> _Task data_
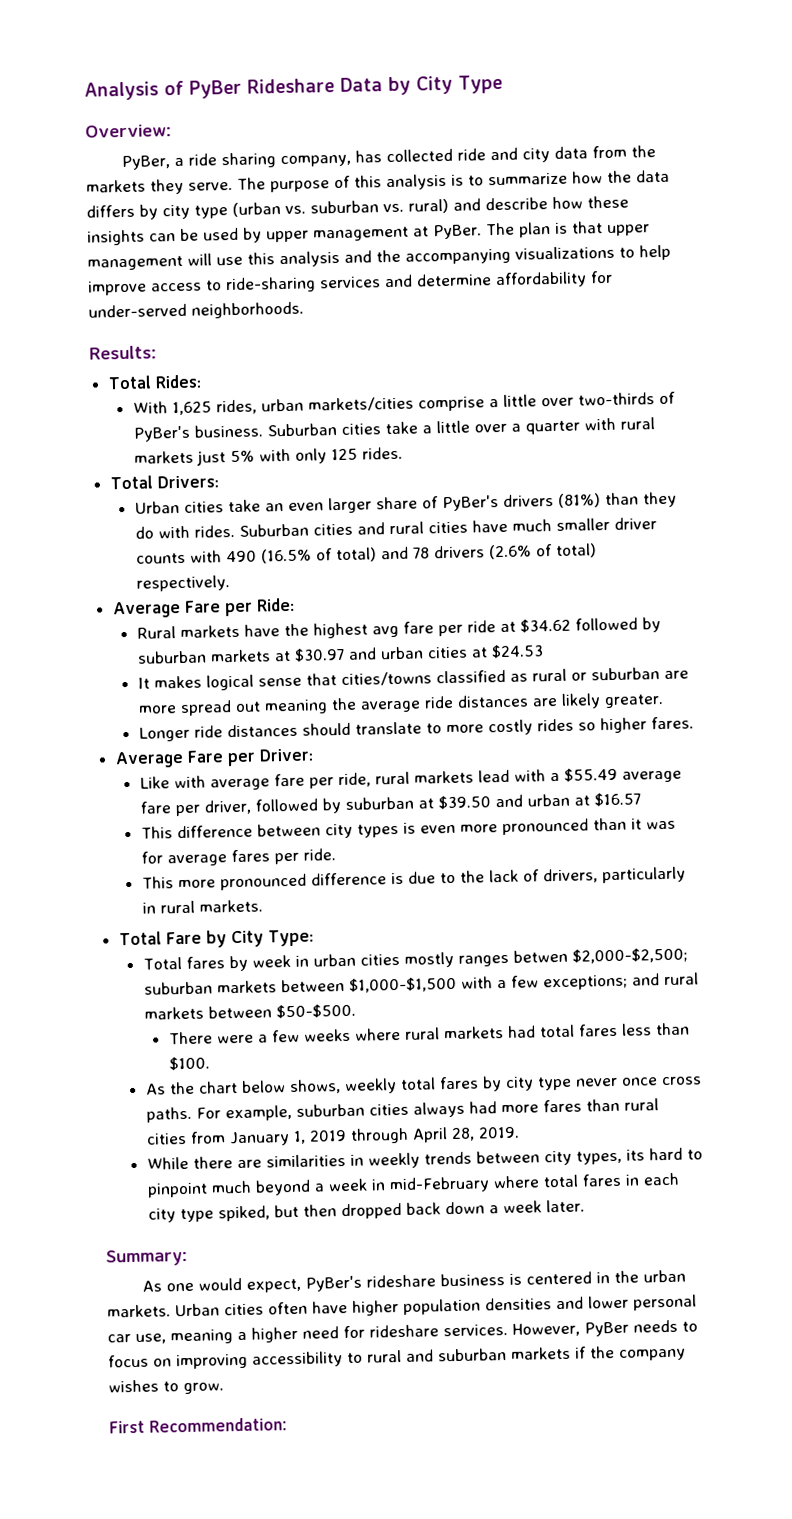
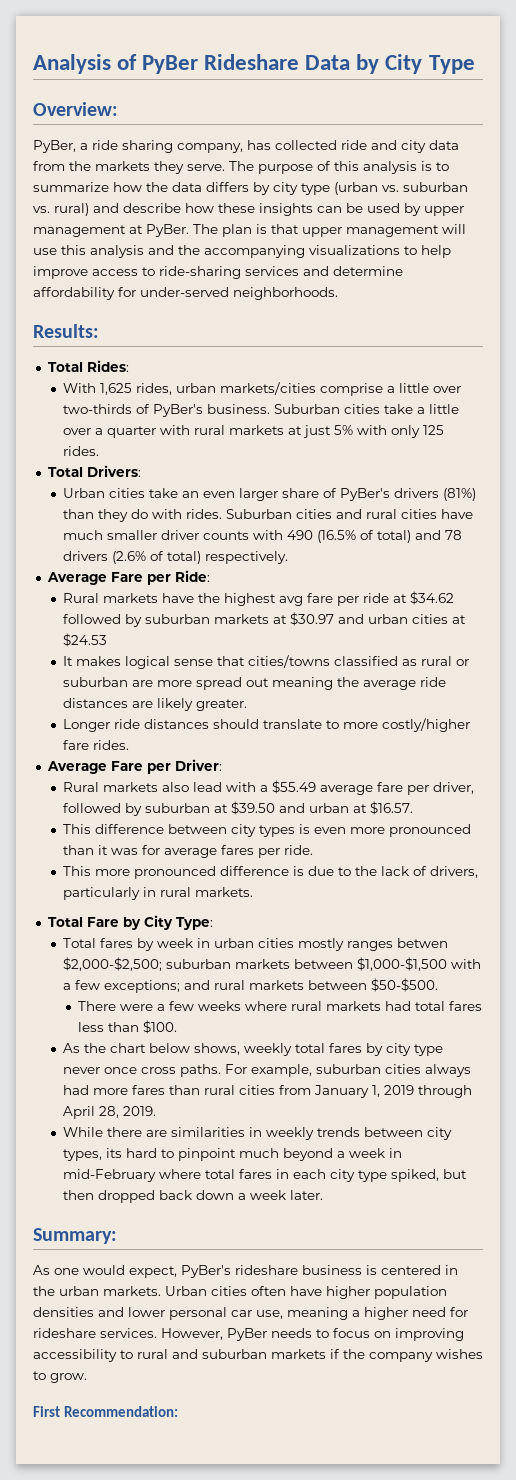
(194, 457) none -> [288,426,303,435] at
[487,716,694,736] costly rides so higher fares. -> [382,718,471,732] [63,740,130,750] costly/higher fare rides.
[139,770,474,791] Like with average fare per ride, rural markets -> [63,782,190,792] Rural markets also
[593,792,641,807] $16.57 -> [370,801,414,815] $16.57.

---

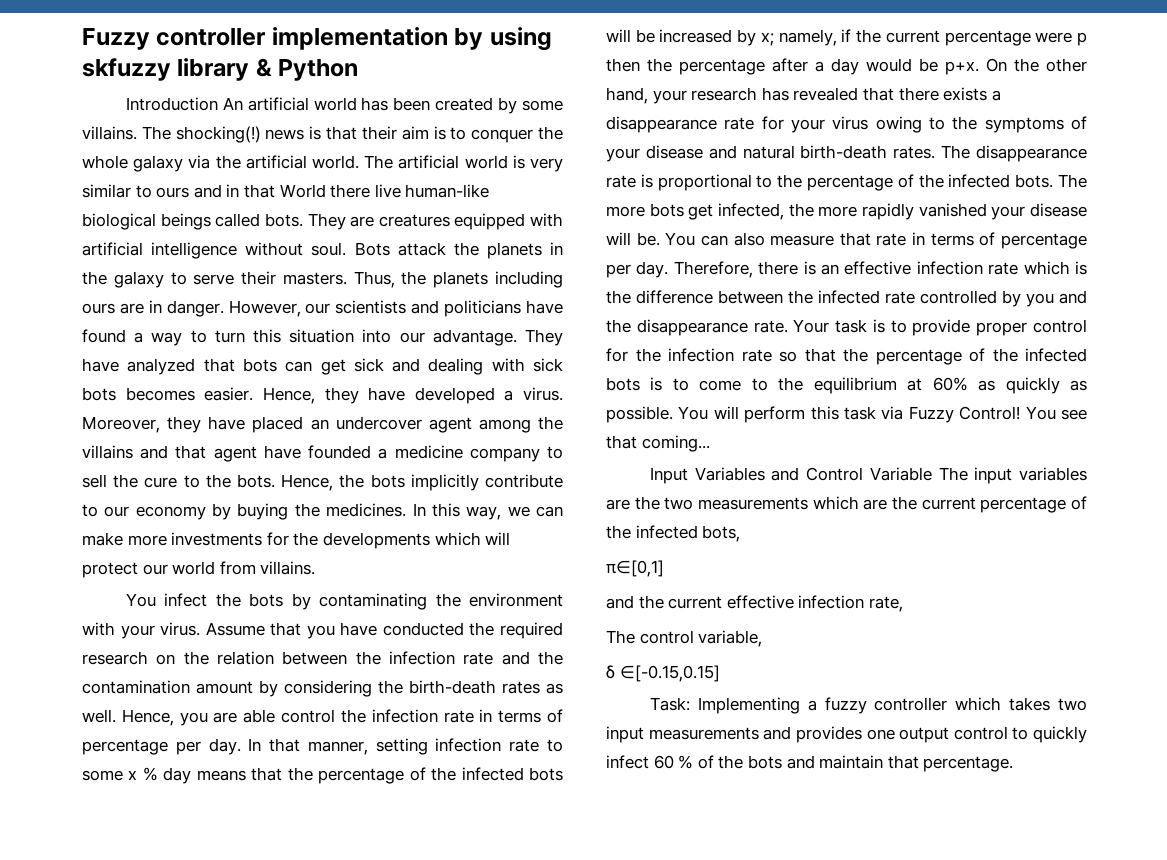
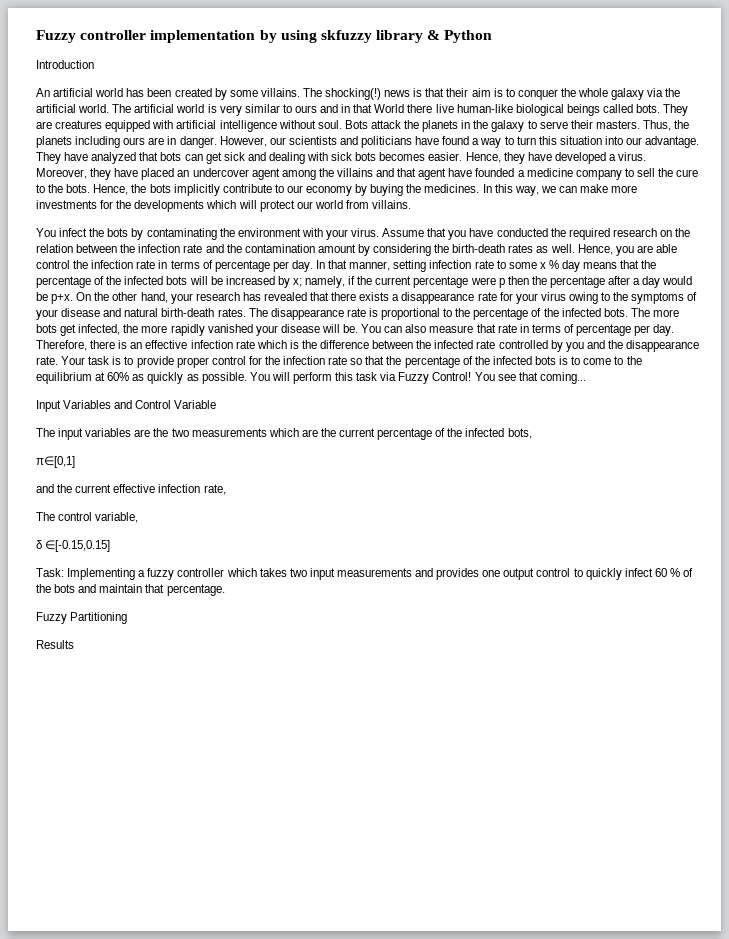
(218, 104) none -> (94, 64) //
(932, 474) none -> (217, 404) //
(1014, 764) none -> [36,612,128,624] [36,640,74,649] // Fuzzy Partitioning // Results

> _Work instruction_
In the entries above, find the line with "(932, 474) none -> (217, 404) //" and the line with "(1014, 764) none", then set down exactly those two and every line between them, nothing else.

> _Answer space_
(932, 474) none -> (217, 404) //
(1014, 764) none -> [36,612,128,624] [36,640,74,649] // Fuzzy Partitioning // Results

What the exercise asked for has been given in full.